Al llegar a la esquina, un muchachito cruzó su camino detrás de ella, entre caminando y trotando. Llevaba una mochila medio vacía que se sacudía con él, y una camiseta de esas de tecnología deportiva. Esa esquina correspondía a una cortada, al final de la cual el muchachito se agachó y agarró un pedazo de baldosa rota. Mirando hacia atrás exclamó, “¡vamos a la canchita, a la canchita!

Sonia, que había seguido sus movimientos, notó que no la miraba a ella, sino más atrás aún. Se giró entonces hacia el otro lado y vio a otros dos muchachos juntando baldosas rotas y piedras. Ya tenían algunas entre los brazos. Más allá otros cinco se acercaban corriendo. Venían desde el predio de oficinas y se dirigían a la avenida. La penumbra de los plátanos los hacía ver más espectrales que lo que eran, apenas muchachitos. Aunque sus movimientos decididos delataban una mayor experiencia de lo que se hubiera esperado.

Sonia se había detenido y parada en el lugar vio que las mujeres volvían sobre sus pasos, corriendo en alerta.

—¡Corré! ¡Corré! —le dijo la que estaba más cerca. Eso significaba que otro grupo iba al encuentro, o tal vez harían algún atraco o alguna manifestación contra los Propietarios...

Hizo una mueca de angustia, se ajustó el bolso y emprendió la carrera. La angustia era doble. Esta noche ya no podría llegar a casa a dormir. Y otra vez esa pregunta de fuego quemándole la conciencia... ¿Estaba corriendo en la dirección correcta? ¿Hacía bien en alejarse en lugar de acercarse a la acción?

De pronto, como salidos de la nada, fantasmales y prepotentes, aparecieron los blindados de la GP. ¿Demasiado rápido? ¿Acaso estaban sobre aviso? Avanzaron por la avenida bufando como monstruos y moviendo los cañones en todas direcciones. Pero los muchachos, que ahora ya eran docenas, tuvieron la precaución de moverse entre los árboles, sin ofrecerse como blanco.

Frenándose agitada, Sonia vio con sorpresa que la mujer que le había gritado que corriera se había sentado  en un banco de metal

—¿Qué le pasa? —dijo Sonia tocándole el hombro.

—¿Qué me pasa? —La mujer expulsó la mano como si se tratara de una alimaña—. Estamos muertas, eso me pasa.

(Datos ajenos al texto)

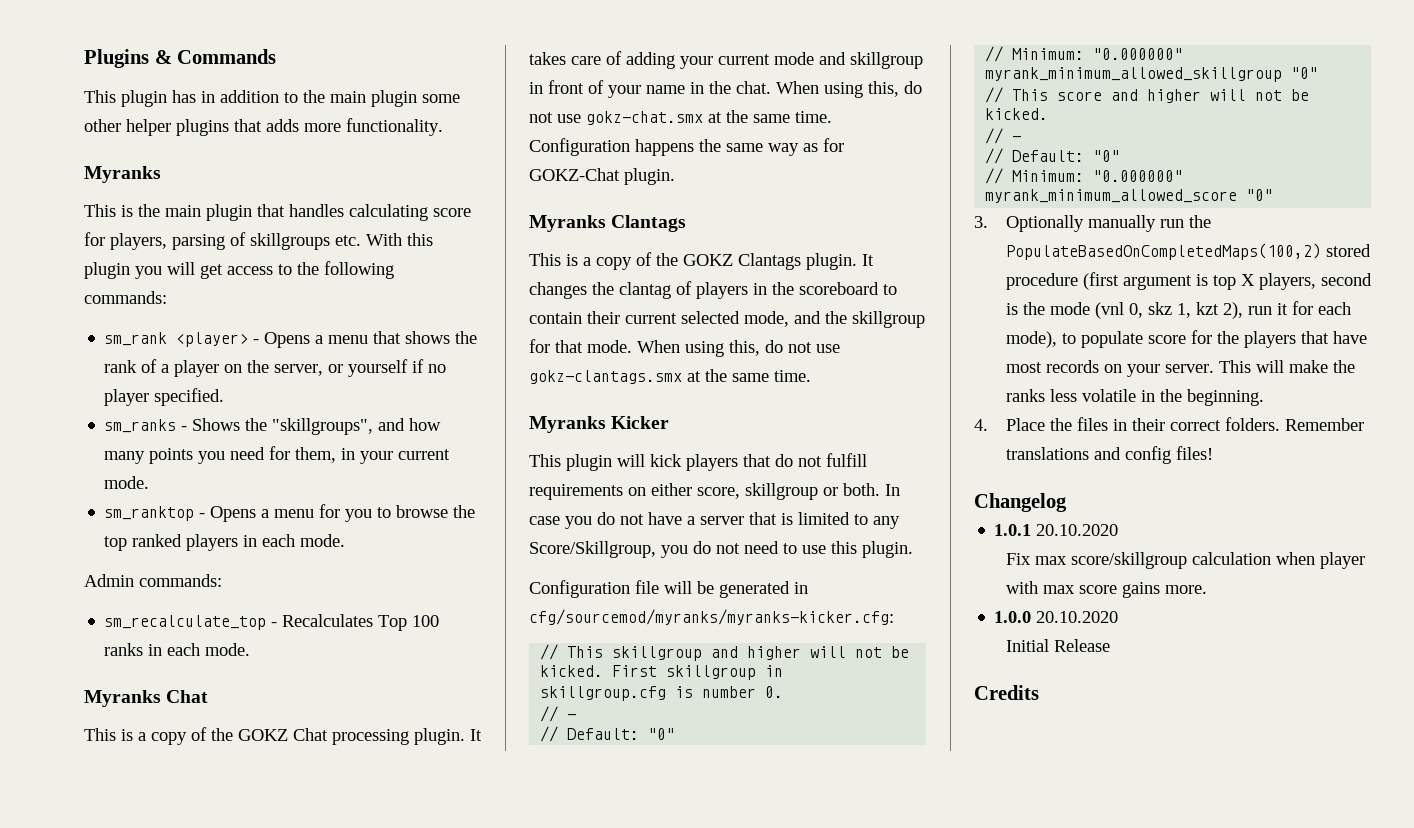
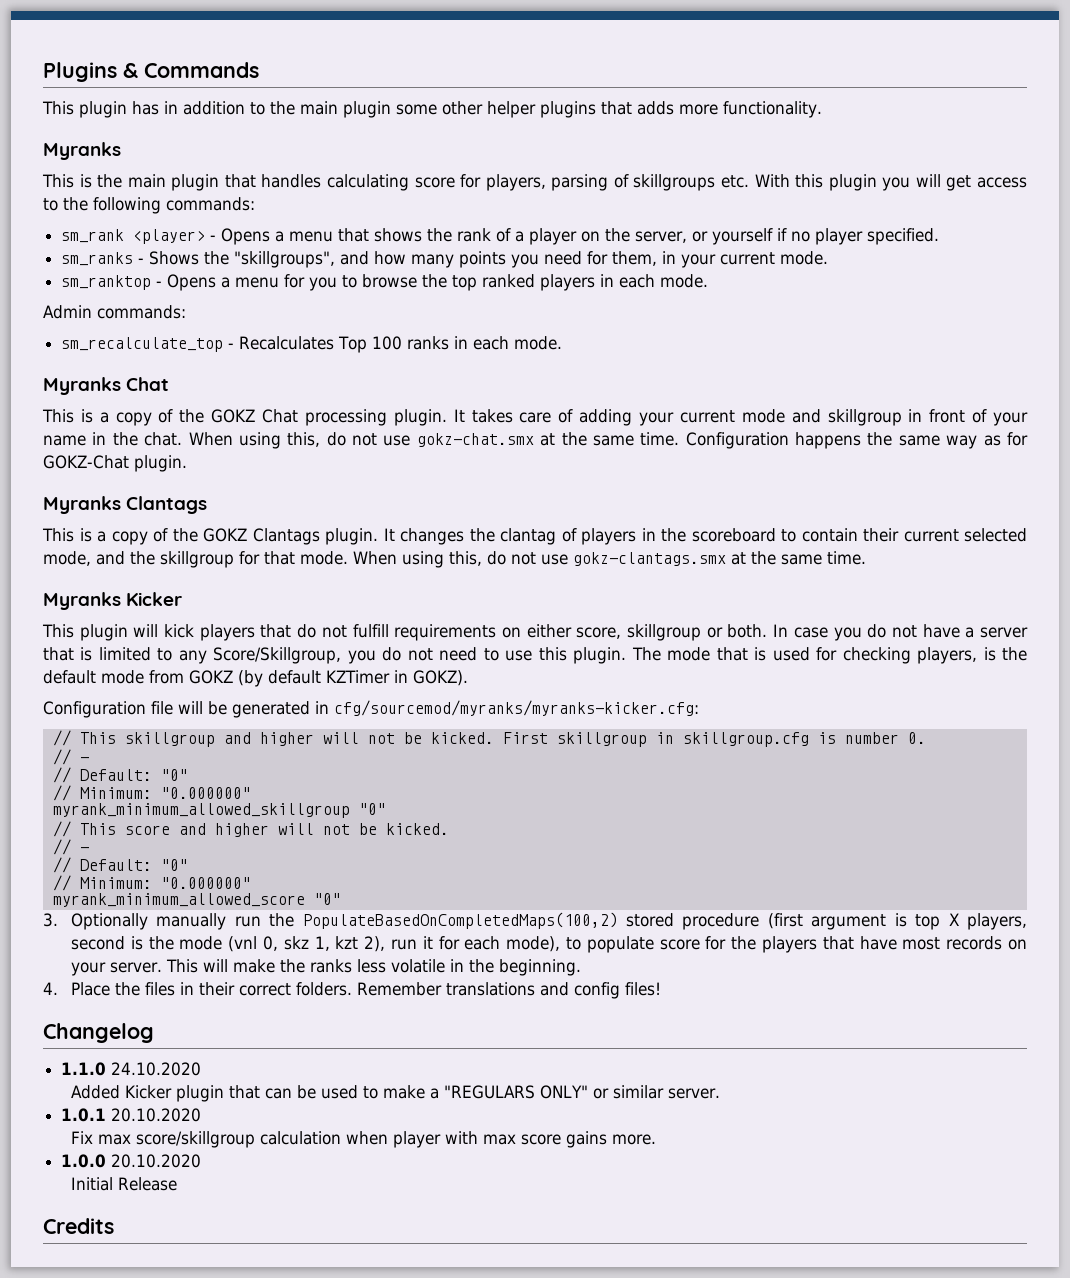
+ The mode that is used for checking players, is the default mode from GOKZ (by default KZTimer in GOKZ).
+ 1.1.0 24.10.2020
+ Added Kicker plugin that can be used to make a "REGULARS ONLY" or similar server.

—Venga, vayámonos de aquí.

—No es posible; todos los caminos están cerrados.

Sonia levantó la cabeza para ver que los muchachos se agrupaban para lanzar una andanada de piedras contra los blindados, y eso le pareció ridículo; lo único que iban a lograr era ser masacrados por los GP.

—Tenemos que salir para algún lado. Lagarde no está cerrada.

—Por ahí vienen los mutantes…

—¿Los qué? —Sonia no estaba segura de haber escuchado correctamente la palabra pronunciada por la mujer, pero tal vez, más que nada, era una triquiñuela de su mente para no hacerse cargo de lo que se rumoreaba.

—Los mutantes, ¿es sorda? —replicó la mujer, irritada—. Por Tinto vienen los extraterrestres y por Juntero los robots. Lo que le dije: estamos rodeadas, no hay salida.

Ese fue el momento elegido por los blindados para empezar a disparar; y no eran chorros de agua y tampoco gases. Disparaban lenguas de fuego que no tardaron en convertir el parque en una gigantesca hoguera.